_Task description_
Could you copy out all of the records below exactly, leaving out every picture?
====
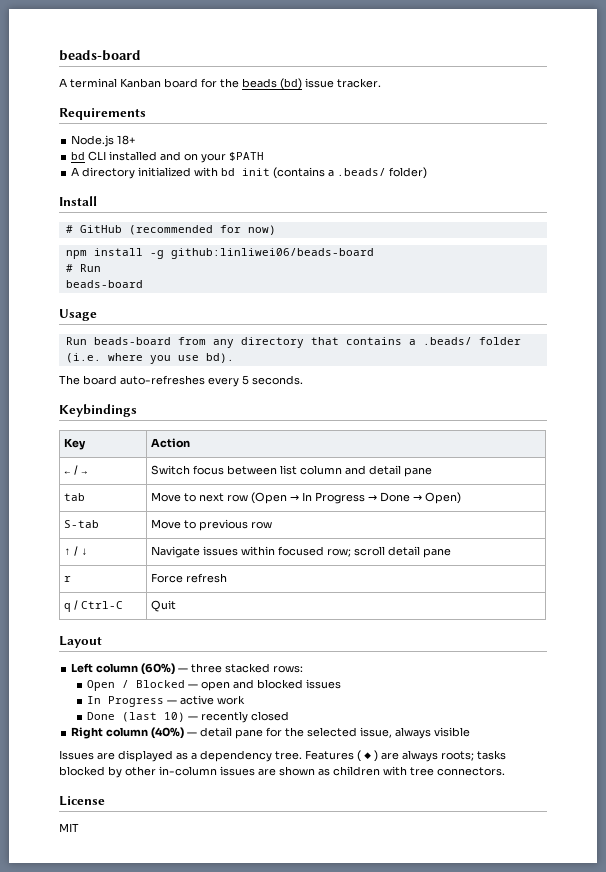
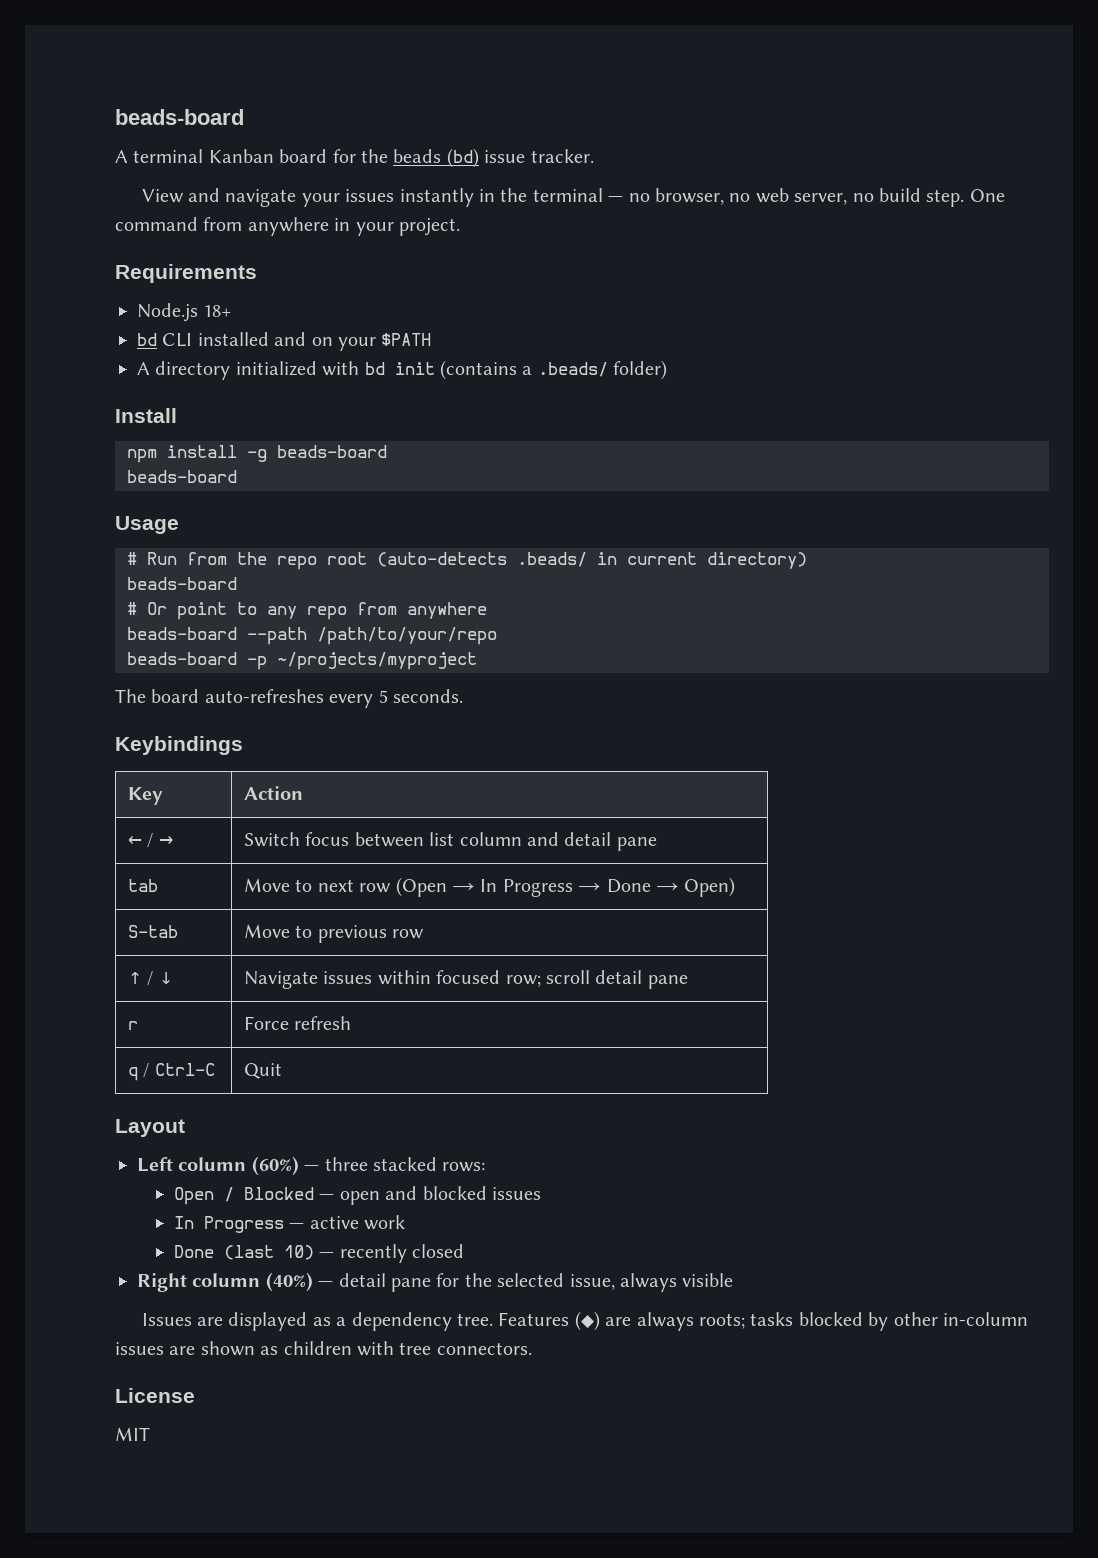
+ View and navigate your issues instantly in the terminal — no browser, no web server, no build step. One command from anywhere in your project.
- # GitHub (recommended for now)
- npm install -g github:linliwei06/beads-board
- # Run
+ npm install -g beads-board
- Run beads-board from any directory that contains a .beads/ folder (i.e. where you use bd).
+ # Run from the repo root (auto-detects .beads/ in current directory)
+ beads-board
+ # Or point to any repo from anywhere
+ beads-board --path /path/to/your/repo
+ beads-board -p ~/projects/myproject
====
_Written answer_
+ View and navigate your issues instantly in the terminal — no browser, no web server, no build step. One command from anywhere in your project.
- # GitHub (recommended for now)
- npm install -g github:linliwei06/beads-board
- # Run
+ npm install -g beads-board
- Run beads-board from any directory that contains a .beads/ folder (i.e. where you use bd).
+ # Run from the repo root (auto-detects .beads/ in current directory)
+ beads-board
+ # Or point to any repo from anywhere
+ beads-board --path /path/to/your/repo
+ beads-board -p ~/projects/myproject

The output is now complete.